Hunger now threatens 23 million Afghans, or 55 percent of the population, according to the United Nations, which says it needs $4.4 billion from donor countries this year to address the humanitarian crisis.
“It would be a mistake to submit the people of Afghanistan to a collective punishment just because the de facto authorities are not behaving properly,” UN Secretary General Antonio Guterres reiterated Friday.
A former UN representative to Afghanistan, Kai Eide, told AFP: “We can’t keep distributing aid circumventing the Taliban.”
“If you want to be efficient, you have to involve the government in one way or another.”
The international community is waiting to see how the Islamic fundamentalists intend to govern Afghanistan, after having largely trampled on human rights during their first stint in power between 1996 and 2001.
While the Taliban claim to have modernized, women are still largely excluded from public employment and secondary schools for girls remain largely closed.

On the first day of the Oslo talks held behind closed doors, the Taliban delegation is expected to meet Afghans from civil society, including women leaders and journalists.
A former Afghan minister for mines and petrol who now lives in Norway, Nargis Nehan, said she had declined an invitation to take part.
She told AFP she feared the talks would “normalize the Taliban and... strengthen them, while there is no way that they’ll change.”
“If we look at what happened in the talks of the past three years, the Taliban keep getting what they demand from the international community and the Afghan people, but there is not one single thing that they have delivered from their side,” she said.

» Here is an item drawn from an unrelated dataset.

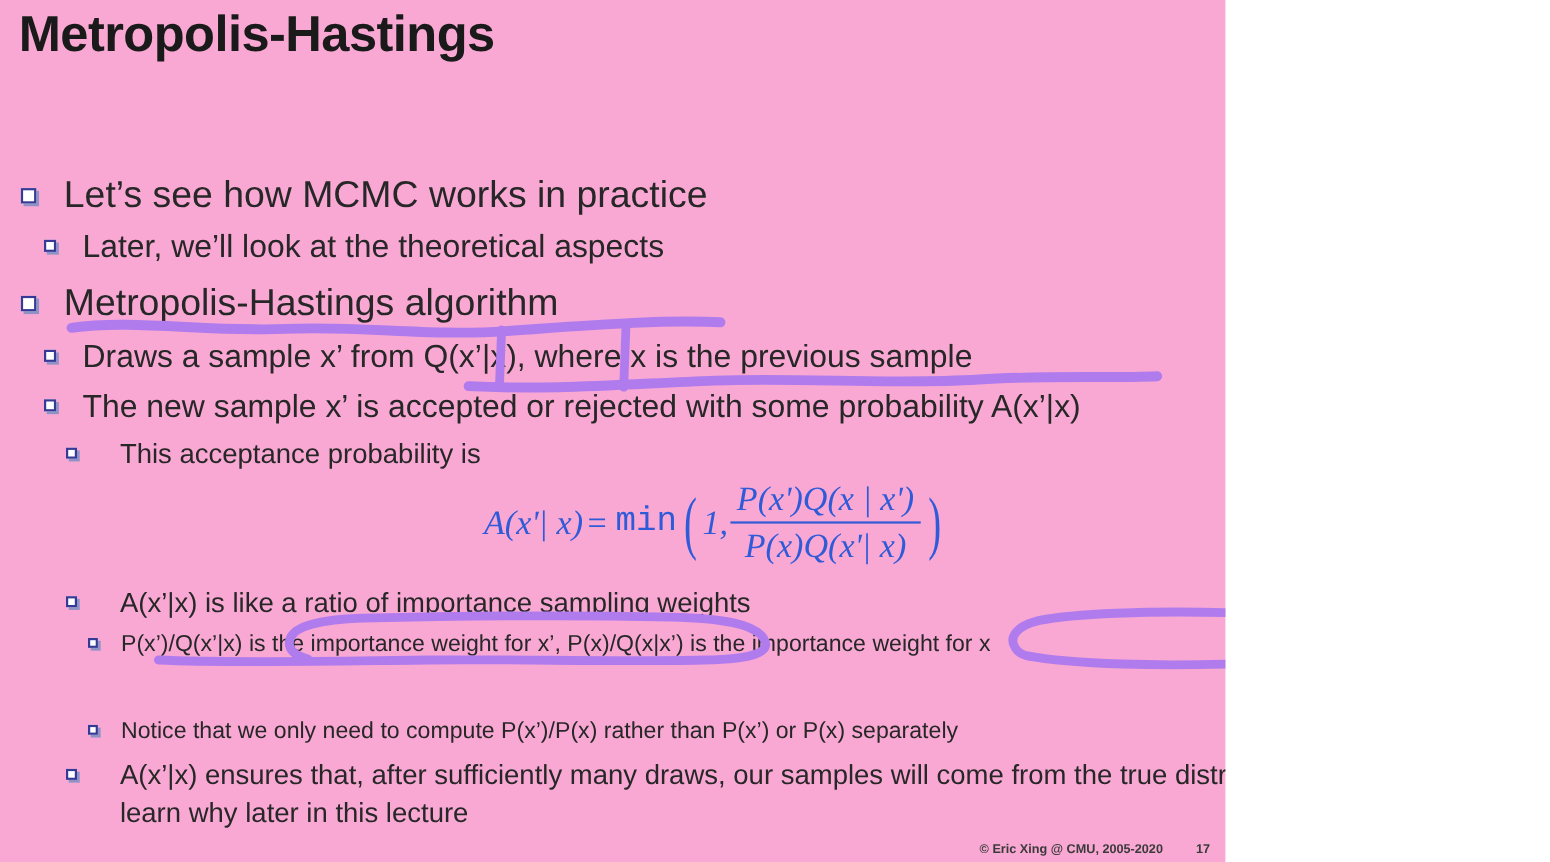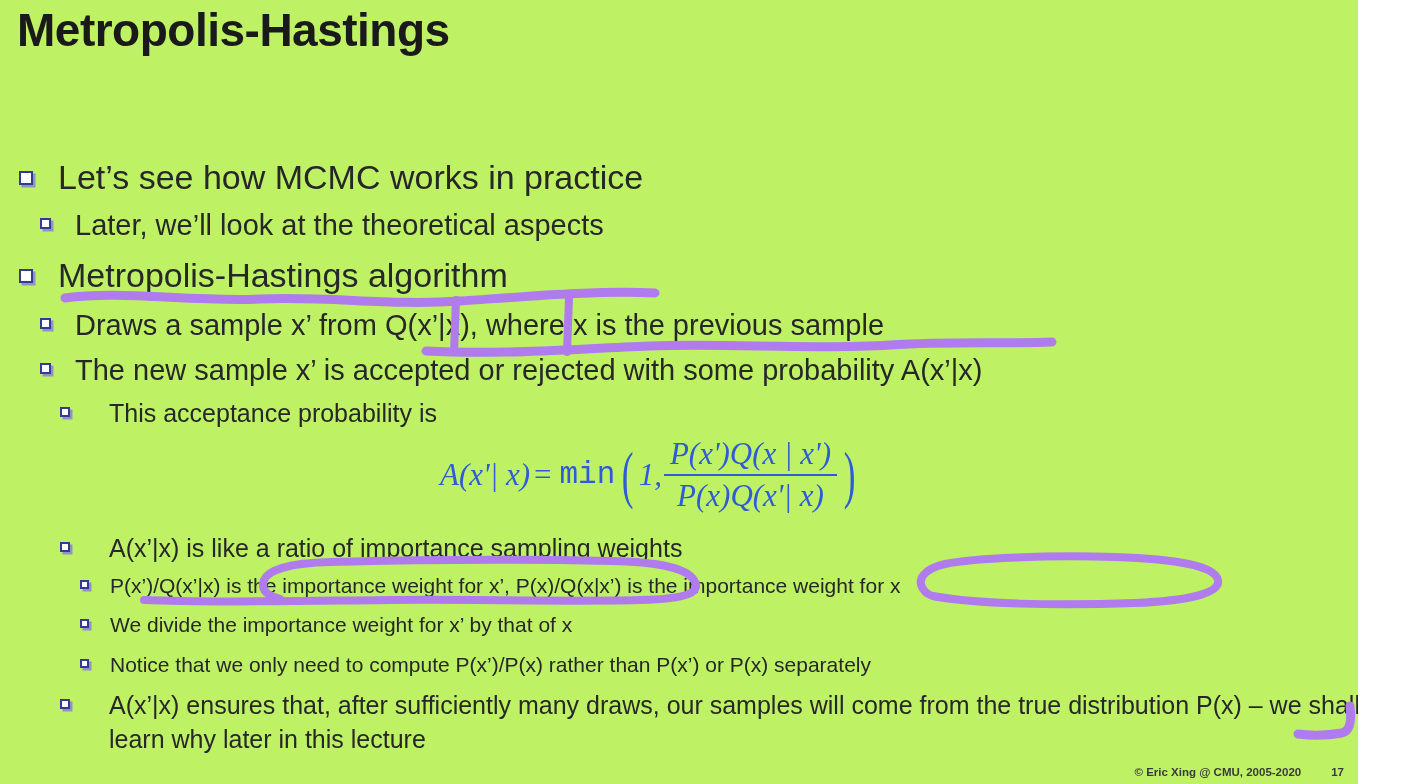"Metropolis-Hastings" #slide { background: #bef264 -> #f9a8d4; width: 1358px -> 1114px }
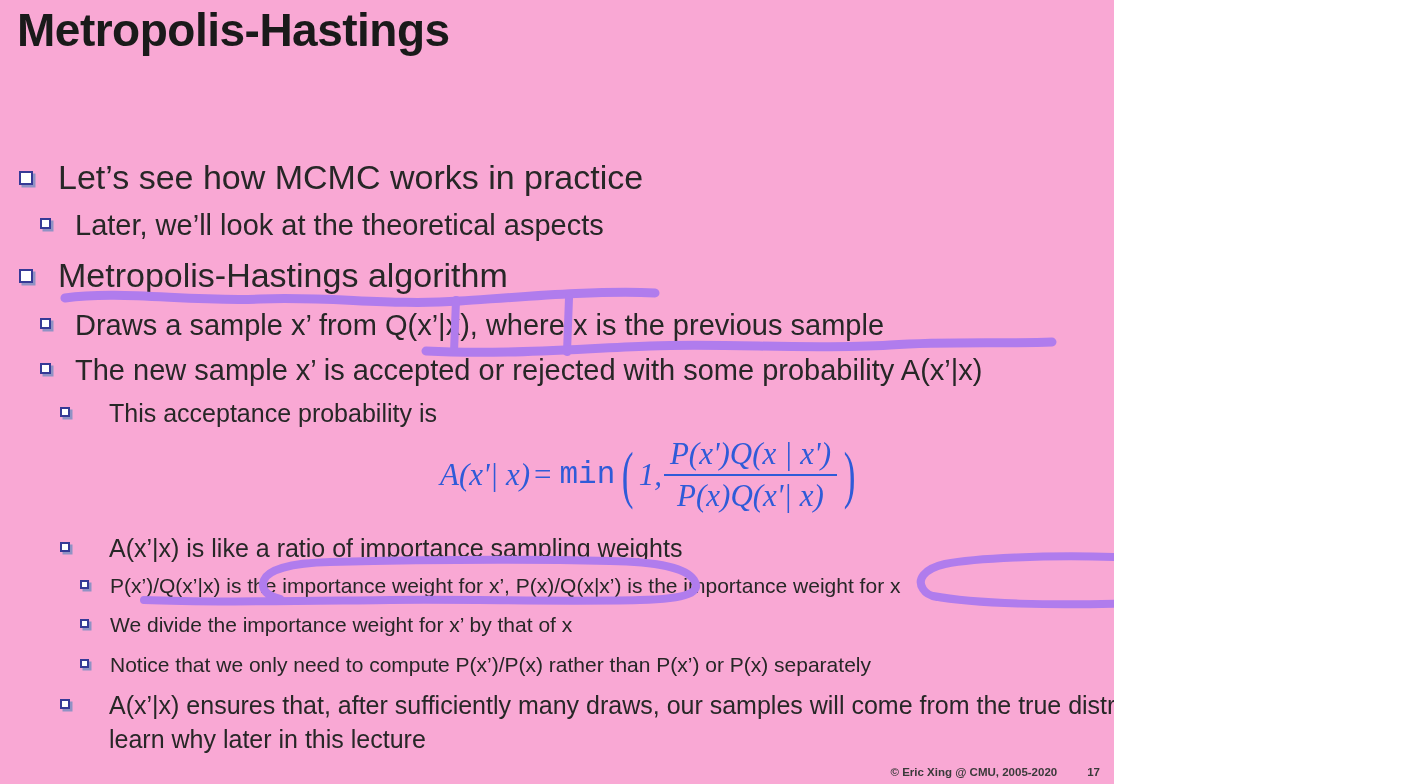"We divide the importance weight" div.row { html: <div> <span></span> <span>We divide the importance weight for x’ by that of x</span> </div> -> none }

“What guarantee is there this time that they will keep their promises?” she asked, noting that women activists and journalists are still being arrested.
Davood Moradian, the head of the Afghan Institute for Strategic Studies now based outside Afghanistan, meanwhile criticized Norway’s “celebrity-style” peace initiative.
“Hosting a senior member of the Taliban casts doubt on Norway’s global image as a country that cares for women’s rights, when the Taliban has effectively instituted gender apartheid,” he said.
Norway has a track record of mediating in conflicts, including in the Middle East, Sri Lanka and Colombia.